We started out with just a few lines in this file, then expanded it to have multiple pagebreaks and paragraphs, saving it as plain text with the .html file extension and reloading it in a browser.

Then we both made accounts on Amazon Desktop Publishing. It has a very clear path to follow in order to create a new book. We basically filled out a form with the book title, language, and some other information, then uploaded our files. After the files are uploaded, but before they’re saved, a new button shows up on DTP to preview your book on a simulated Kindle in the browser. Trying this button gives a very good idea of how your book will end up. We tweaked our html files and uploaded them a couple of times. We then used a longer text of Ellie’s, saving it as HTML from Microsoft Word, and re-opening the resulting file in Notepad to see what the markup looked like. It was cleaner than I expected, separating out the styles into pretty decent CSS and not putting terribly too much cruft into the body markup. But I think it was important to start from plain text and mark up a simple file from scratch.
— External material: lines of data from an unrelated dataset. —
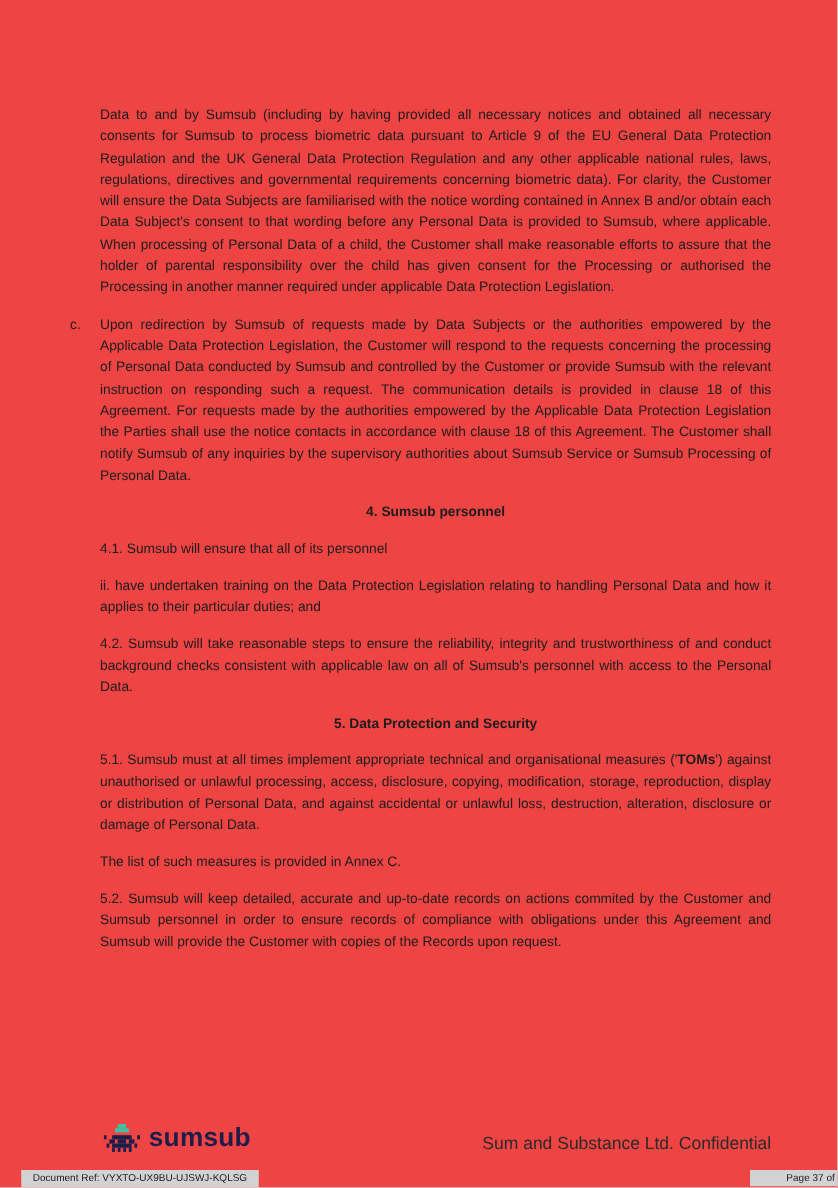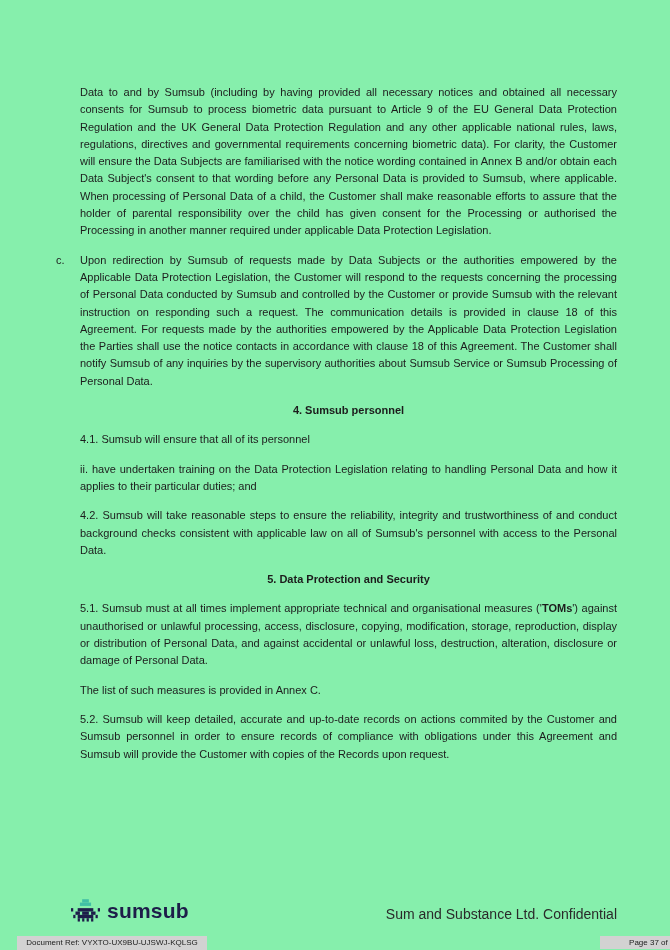--- a/index.html
+++ b/index.html
@@ -1,33 +1,33 @@
 <!DOCTYPE html>
 <html><head>
 <meta charset="utf-8">
 <style>
   html,body { margin:0; padding:0; background:#ffffff; }
   .page {
-    position:relative; width:670px; height:950px; background:#86efac;
+    position:relative; width:670px; height:950px; background:#ef4444;
     font-family:"Liberation Sans", sans-serif; color:#1c1c1c; overflow:hidden;
   }
   .content {
     position:absolute; top:84px; left:80px; width:537px;
     font-size:11px; line-height:17.3px; text-align:justify;
   }
   .content p { margin:0 0 12px 0; }
   .indent { margin-left:37px; }
   .item { position:relative; margin-left:37px; }
   .item .marker { position:absolute; left:-24px; top:0; text-align:left; }
   .heading { font-weight:bold; text-align:center; margin:16px 0 12px 0; }
   .first-heading { margin-top:17px; }
   b.inline-bold { font-weight:bold; }
 
   
-  .footer-logo { position:absolute; left:71px; top:899px; display:flex; align-items:center; gap:7px; }
+  .footer-logo { position:absolute; left:83px; top:899px; display:flex; align-items:center; gap:7px; }
   .logo-icon { display:block; }
   .logo-word { font-size:21px; font-weight:700; color:#1d1d49; letter-spacing:0.2px; line-height:1; padding-bottom:3px; }
   .confidential { position:absolute; right:53px; top:906px; font-size:14px; color:#2a2a2a; }
 
   
   .refbox {
     position:absolute; left:17px; top:936px; width:190px; height:30px;
     background:#d2d2d2; font-size:8px; line-height:13px; text-align:center; color:#1c1c1c;
   }
   .pagebox {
As we finished the setup process we ran into a problem – Amazon requires an address and taxpayer ID, because they also require you to set a price and take royalties as you upload your book. With permission from Ellie’s dad we did this setup. Within a couple of days, her sample writing should be available and I’ll certainly buy, download, and test it.
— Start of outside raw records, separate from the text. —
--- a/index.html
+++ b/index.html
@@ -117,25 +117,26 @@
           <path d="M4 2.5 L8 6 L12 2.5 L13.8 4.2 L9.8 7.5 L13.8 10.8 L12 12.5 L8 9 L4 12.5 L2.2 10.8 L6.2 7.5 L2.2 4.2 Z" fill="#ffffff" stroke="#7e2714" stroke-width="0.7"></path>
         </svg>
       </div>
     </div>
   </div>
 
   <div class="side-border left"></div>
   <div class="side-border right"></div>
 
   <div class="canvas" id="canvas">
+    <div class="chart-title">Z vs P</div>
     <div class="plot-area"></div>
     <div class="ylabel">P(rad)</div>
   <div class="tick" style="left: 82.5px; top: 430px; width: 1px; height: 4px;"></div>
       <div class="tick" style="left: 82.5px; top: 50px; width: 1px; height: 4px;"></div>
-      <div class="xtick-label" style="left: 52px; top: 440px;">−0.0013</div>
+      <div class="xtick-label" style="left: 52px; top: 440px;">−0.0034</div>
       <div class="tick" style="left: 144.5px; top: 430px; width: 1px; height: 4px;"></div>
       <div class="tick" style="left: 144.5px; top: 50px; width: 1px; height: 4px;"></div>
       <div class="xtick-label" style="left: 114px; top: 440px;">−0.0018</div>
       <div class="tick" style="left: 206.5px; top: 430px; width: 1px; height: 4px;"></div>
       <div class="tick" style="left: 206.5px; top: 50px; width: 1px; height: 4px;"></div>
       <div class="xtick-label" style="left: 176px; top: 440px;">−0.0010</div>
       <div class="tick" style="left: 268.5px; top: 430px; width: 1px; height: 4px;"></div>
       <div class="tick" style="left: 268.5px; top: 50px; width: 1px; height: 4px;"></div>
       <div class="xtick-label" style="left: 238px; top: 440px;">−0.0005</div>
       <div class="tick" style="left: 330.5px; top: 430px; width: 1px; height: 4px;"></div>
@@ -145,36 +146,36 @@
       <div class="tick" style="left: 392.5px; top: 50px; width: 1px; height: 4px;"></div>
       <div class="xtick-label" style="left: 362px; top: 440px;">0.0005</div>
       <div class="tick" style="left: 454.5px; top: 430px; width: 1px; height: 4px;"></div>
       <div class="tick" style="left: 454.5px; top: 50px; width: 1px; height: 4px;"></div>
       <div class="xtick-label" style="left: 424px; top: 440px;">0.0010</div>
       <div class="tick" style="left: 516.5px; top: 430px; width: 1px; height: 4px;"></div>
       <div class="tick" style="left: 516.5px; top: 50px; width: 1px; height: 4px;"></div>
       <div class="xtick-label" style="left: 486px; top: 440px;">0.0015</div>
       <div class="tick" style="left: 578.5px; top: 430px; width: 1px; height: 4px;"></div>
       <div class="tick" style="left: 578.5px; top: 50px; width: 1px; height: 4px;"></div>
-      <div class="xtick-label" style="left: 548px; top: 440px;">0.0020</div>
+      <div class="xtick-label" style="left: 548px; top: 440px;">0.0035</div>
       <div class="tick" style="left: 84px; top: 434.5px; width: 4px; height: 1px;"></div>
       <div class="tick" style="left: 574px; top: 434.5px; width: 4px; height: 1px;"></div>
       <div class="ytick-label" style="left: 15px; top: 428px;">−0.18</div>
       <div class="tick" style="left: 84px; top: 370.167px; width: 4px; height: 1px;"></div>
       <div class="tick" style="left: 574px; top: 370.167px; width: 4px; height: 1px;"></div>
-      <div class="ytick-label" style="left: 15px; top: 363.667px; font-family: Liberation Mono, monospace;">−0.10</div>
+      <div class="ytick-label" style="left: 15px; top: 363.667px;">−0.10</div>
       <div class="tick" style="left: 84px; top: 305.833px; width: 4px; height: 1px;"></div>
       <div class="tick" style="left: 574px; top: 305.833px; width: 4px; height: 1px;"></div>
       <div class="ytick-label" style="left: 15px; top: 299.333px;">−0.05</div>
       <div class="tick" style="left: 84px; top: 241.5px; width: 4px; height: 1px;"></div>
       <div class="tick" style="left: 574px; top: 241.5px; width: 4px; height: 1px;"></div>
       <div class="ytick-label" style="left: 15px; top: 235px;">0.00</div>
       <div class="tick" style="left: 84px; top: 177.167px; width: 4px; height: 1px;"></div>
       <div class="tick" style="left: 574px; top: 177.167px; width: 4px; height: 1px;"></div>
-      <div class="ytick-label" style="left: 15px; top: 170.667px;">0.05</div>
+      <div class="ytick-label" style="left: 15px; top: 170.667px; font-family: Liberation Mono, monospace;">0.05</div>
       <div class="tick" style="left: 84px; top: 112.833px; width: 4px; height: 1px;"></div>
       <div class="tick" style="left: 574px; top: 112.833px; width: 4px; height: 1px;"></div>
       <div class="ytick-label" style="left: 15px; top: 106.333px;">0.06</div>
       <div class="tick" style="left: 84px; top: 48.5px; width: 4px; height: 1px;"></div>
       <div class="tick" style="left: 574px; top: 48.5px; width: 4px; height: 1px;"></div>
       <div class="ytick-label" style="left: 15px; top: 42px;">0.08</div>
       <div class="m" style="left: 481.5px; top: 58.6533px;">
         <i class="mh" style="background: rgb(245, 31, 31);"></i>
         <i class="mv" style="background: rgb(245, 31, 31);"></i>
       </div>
I showed off Thoughtcrime, Sumana Harihareswara and Leonard Richardson’s recent anthology, and its appendix “How To Do This and Why”, which explains how to make an anthology.

I had to pull her out of Facebook chat a few times, but that’s okay since I was on the #geekfeminism IRC channel in another window myself. Plus, I was very amused to see her and her friends using Google Translate to chat with each other in various languages. This cleverly evades the casual Facebook observer’s understanding while not being uncrackable or really difficult to engage it. It raises the bar of attention and results in some cool side effects, like learning a bit of Swahili with your friends.
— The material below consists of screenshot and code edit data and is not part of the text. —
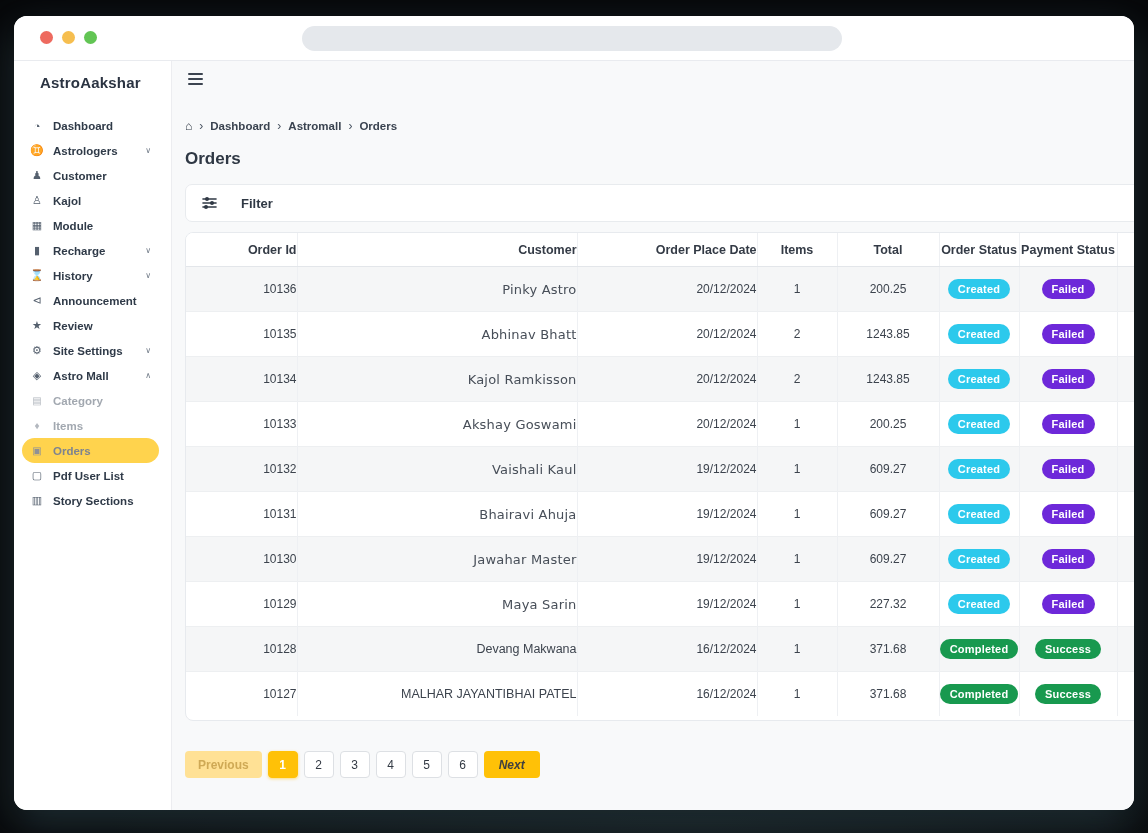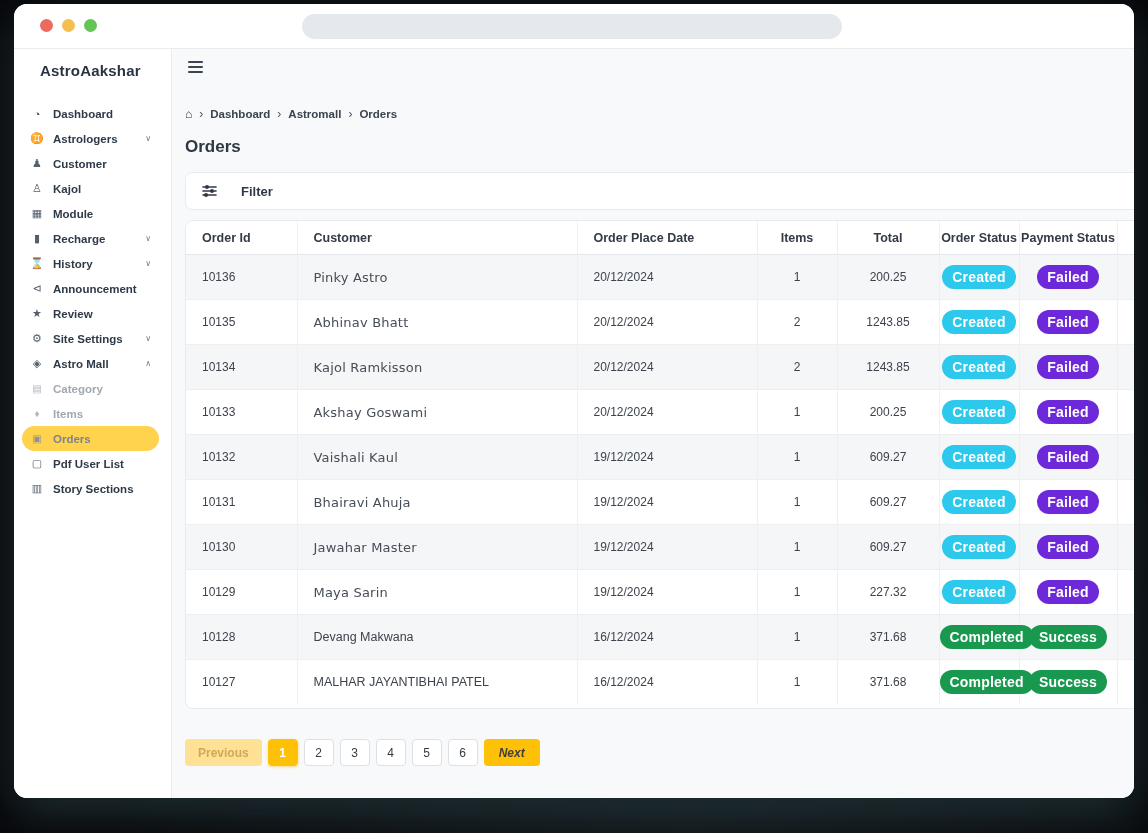--- a/index.html
+++ b/index.html
@@ -1,19 +1,19 @@
 <!DOCTYPE html>
 <html><head>
 <meta charset="utf-8">
 <style>
   html,body{margin:0;padding:0;width:1148px;height:833px;overflow:hidden;
     background:#07080a;font-family:"Liberation Sans",sans-serif;}
   .stage{position:relative;width:1148px;height:833px;
     background:radial-gradient(ellipse at 60% 90%, #12181b 0%, #07080a 60%);}
-  .window{position:absolute;left:14px;top:4px;width:1120px;height:794px;
+  .window{position:absolute;left:14px;top:16px;width:1120px;height:794px;
     background:#fff;border-radius:13px;overflow:hidden;
     box-shadow:0 14px 40px rgba(60,90,100,.5), 0 4px 18px rgba(0,0,0,.85);}
   
   .titlebar{position:relative;height:44px;background:#fff;border-bottom:1px solid #e9ebef;}
   .traffic-lights{position:absolute;left:26px;top:15px;display:flex;gap:9px;}
   .tl{width:13px;height:13px;border-radius:50%;display:inline-block;}
   .tl.red{background:#ee6a5f;}.tl.yellow{background:#f6be4f;}.tl.green{background:#62c554;}
   .url-pill{position:absolute;left:288px;top:10px;width:540px;height:25px;border-radius:13px;background:#e5e8ec;}
   
   .app{display:flex;height:749px;}
@@ -43,30 +43,30 @@
   .filter-card{margin-top:15px;width:978px;height:38px;background:#fff;border:1px solid #e8ebee;
     border-radius:7px;display:flex;align-items:center;padding-left:16px;cursor:pointer;box-sizing:border-box;}
   .filter-label{margin-left:24px;font-size:13px;font-weight:700;color:#2f3844;}
   
   .table-card{margin-top:10px;width:980px;background:#fff;border:1px solid #e7eaee;
     border-radius:8px;overflow:hidden;box-sizing:border-box;padding-bottom:4px;}
   table{border-collapse:collapse;width:976px;table-layout:fixed;}
   th{height:33px;font-size:12.5px;font-weight:700;color:#343b46;background:#fff;
     border-bottom:1px solid #e3e6ea;padding:0;}
   td{height:44px;font-size:12px;color:#3c434d;padding:0;}
-  th.al,td.al{text-align:left;padding-left:16px;}
+  th.al,td.al{text-align:right;padding-left:16px;}
   th.ac,td.ac{text-align:center;}
   col.c-id{width:111px;}col.c-cust{width:280px;}col.c-date{width:180px;}col.c-items{width:80px;}
   col.c-total{width:102px;}col.c-ostat{width:80px;}col.c-pstat{width:98px;}col.c-extra{width:45px;}
   th+th,td+td{border-left:1px solid #eef0f3;}
   tbody tr+tr td{border-top:1px solid #edeff1;}
   tbody tr.shade{background:#f5f6f7;}
   .name-rounded{font-family:"DejaVu Sans",sans-serif;font-size:13px;color:#474e58;letter-spacing:.2px;}
   .name-plain{font-family:"Liberation Sans",sans-serif;font-size:12.5px;color:#3c434d;}
-  .badge{display:inline-block;min-width:50px;box-sizing:border-box;color:#fff;font-size:14px;
+  .badge{display:inline-block;min-width:50px;box-sizing:border-box;color:#fff;font-size:11px;
     font-weight:700;padding:4px 10px;border-radius:12px;letter-spacing:.2px;}
   .b-created{background:#2cc9ec;}
   .b-failed{background:#6d28d9;}
   .b-completed,.b-success{background:#18994f;}
   
   .pagination{margin-top:30px;width:950px;display:flex;justify-content:flex-start;gap:6px;}
   .pg{height:27px;border-radius:4px;font-size:12px;display:flex;align-items:center;
     justify-content:center;cursor:pointer;border:1px solid transparent;box-sizing:border-box;}
   .pg-prev{background:#ffe195;color:#cfa955;padding:0 12px;font-weight:600;}
   .pg-num{background:#fff;border-color:#dde0e4;color:#333a44;width:30px;}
Ellie then showed me the first bit of A Very Potter Musical, which looks brilliant and funny, and I showed her the somewhat more lowbrow Usher vs. Goat YouTube doubler mashup.

She wrote up a short post to describe what we worked on, which I think is a good exercise. It will show that my interns learned interesting skills and do good work, and the internship isn’t just resume-padding. It seems only fair that I write something up too.

It was a fun afternoon. I look forward to going further into HTML, CSS, book layout, editing, and the nitty gritty details of small press publishing. I like the idea of transmitting some of my zine/small press art book skills and background, but also the idea of giving smart ambitious people the keys to immediate wide distribution, publishing they can do for free, without scraping up money for xeroxing, printing, or binding — and without being doomed to carry boxes of unsold zines and books around with them for their entire lives. As I’m doomed, until I someday digitize all those back issues of Composite and Ratatosk and the Punk Paper Dolls.

back of the zines-by-me shelf

I had some more wise advice to give about the importance of managing your accounts across various services, your account names, remembering your passwords, and so on. That particular pompous lecture will have to wait till next time. That’ll surely come back to haunt me since both my interns are organizational geniuses compared to my slovenly sprawl.

Links for reference: Dave Raggatt’s Introduction to HTML; Amazon DTP guide to HTML markup; Introduction to CSS; Accordion Apocalypse.

Intern Log Stardate 10/3/2010

Today, we explored very basic html, and publishing to Amazon for Kindle. I managed to upload an article I wrote a year ago on the history of buildings in earthquakes, on sale for $.99. Apparently, one cannot upload articles/stories/whatever to amazon without getting royalties. *darn…*

I have plans to eventually upload an anthology, a book, etc under fuzzy dice books. And profit. Then rule the world.

-Ellie, Intern #1, your future overlord.